La décision a été prise de ne pas se rattacher à un groupe particulier. Il y a des histoires différentes dans le groupe. Certains sont attirés par les franciscains ou les jésuites, ou les charismatiques… Pour renforcer la vie d’équipe, nous avons une vie de prière régulière, des messes partagées, des temps de retraite semestriels dans des lieux variés, chez les franciscains à Orsay, ou ailleurs.
Lieu est une catégorie ecclésiale.
Nous attachons une importance au lieu. Est-ce dire qu’il faut basculer de la paroisse à lieu ?
Ce n’est pas exclusif l’un de l’autre. Le lieu est comme une extension spirituelle des paroisses, le lieu est animé par des personnes désireuses de porter la parole de Dieu de façon indirecte.
Notre pays traverse une période de fractures, entre des centres et des arrières pays, nous sommes entrainés dans une logique de fracturation sociale, territoriale… Nous sommes sensibles au thème des fractures. Nous sommes convaincus que les chrétiens vont recoudre le tissu social, être présents dans des territoires très différents, et les mettre en lien, les mettre en réseaux.

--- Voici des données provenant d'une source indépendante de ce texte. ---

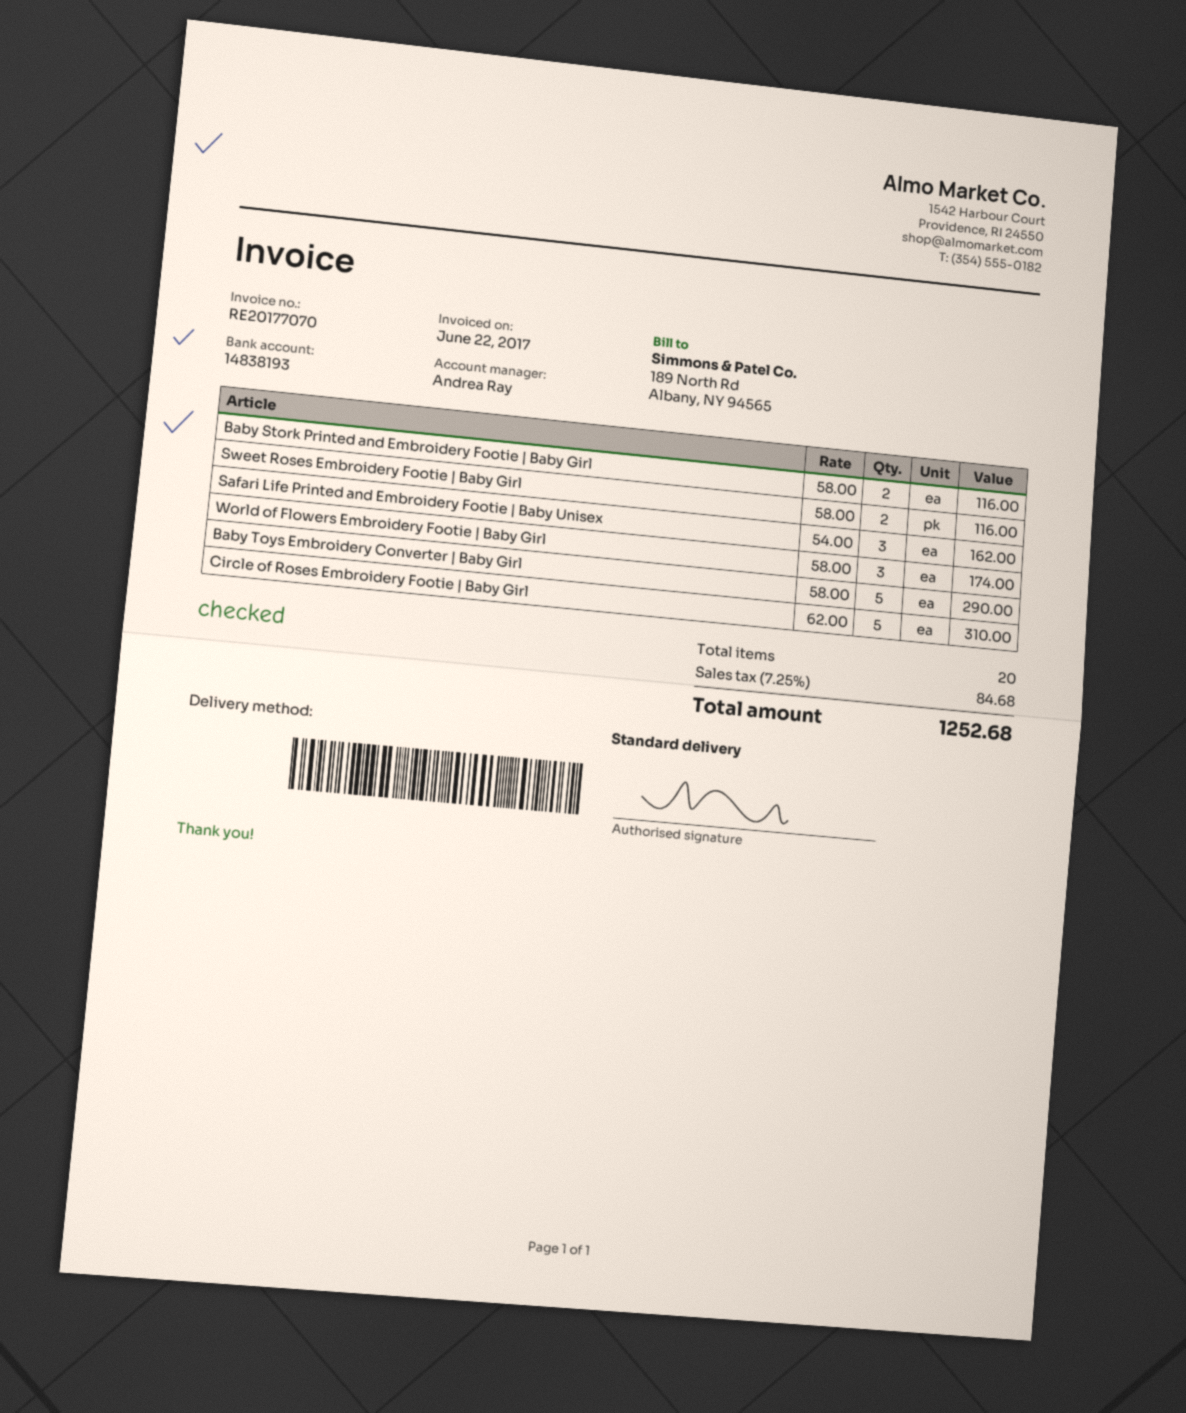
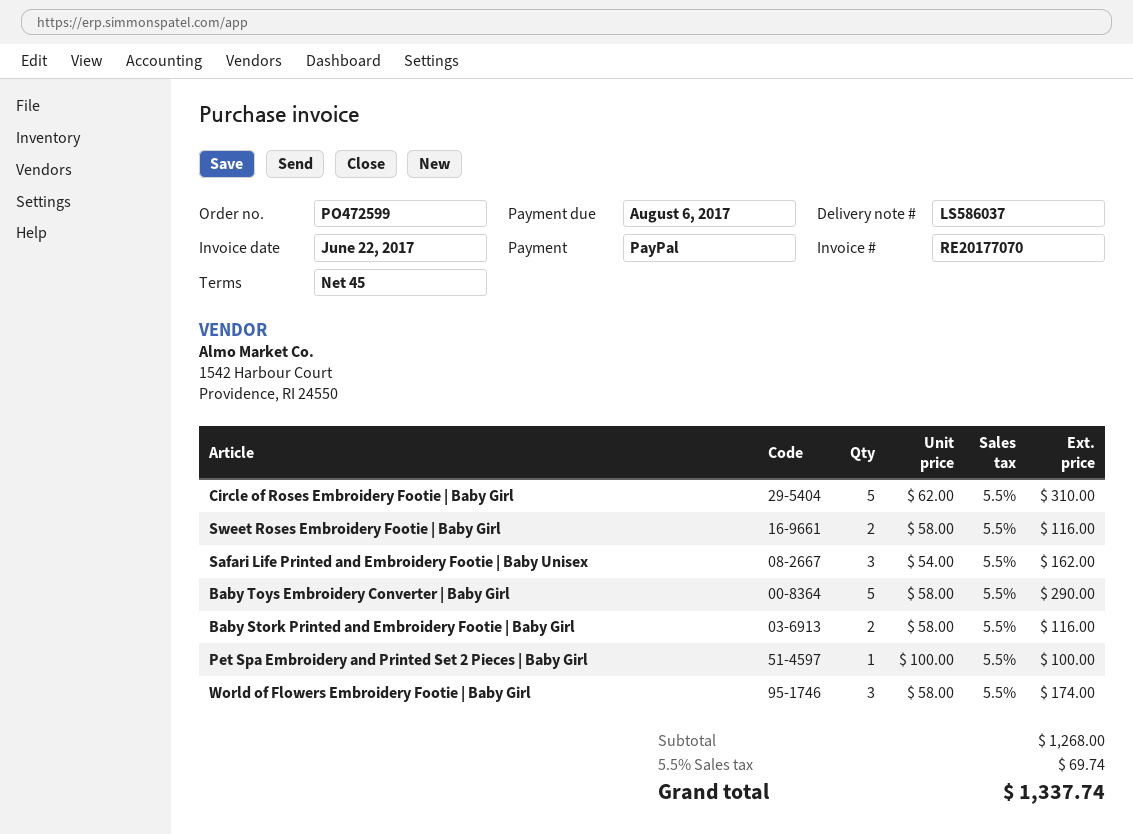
Pet Spa Embroidery and Printed Set 2 Pieces | Baby Girl: none -> 1 x 100.00 = 100.00
tax: 7.25% = 84.68 -> 5.5% = 69.74
total: 1252.68 -> 1337.74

Notre travail, c’est de ne pas céder à la panique, à la morosité, au fatalisme, dans les moments critiques, les chrétiens ont un rôle décisif, être présents et de peser sur le cours de l’histoire….
Donc l’idée de lieu est importante, comme réalisation matérielle, réalisation par laquelle passe la création d’un esprit commun. Cela est déjà un acte politique.
La qualité d’un lieu se mesure à ceci : il doit devenir un lieu de communion, ses acteurs doivent devenir des agents de communion, de la communauté humaine. La communauté doit tendre vers la communion, et cela est curieusement une relativisation du lien communautaire. Cette tension permanente vers la communion, cela crée la fraternité.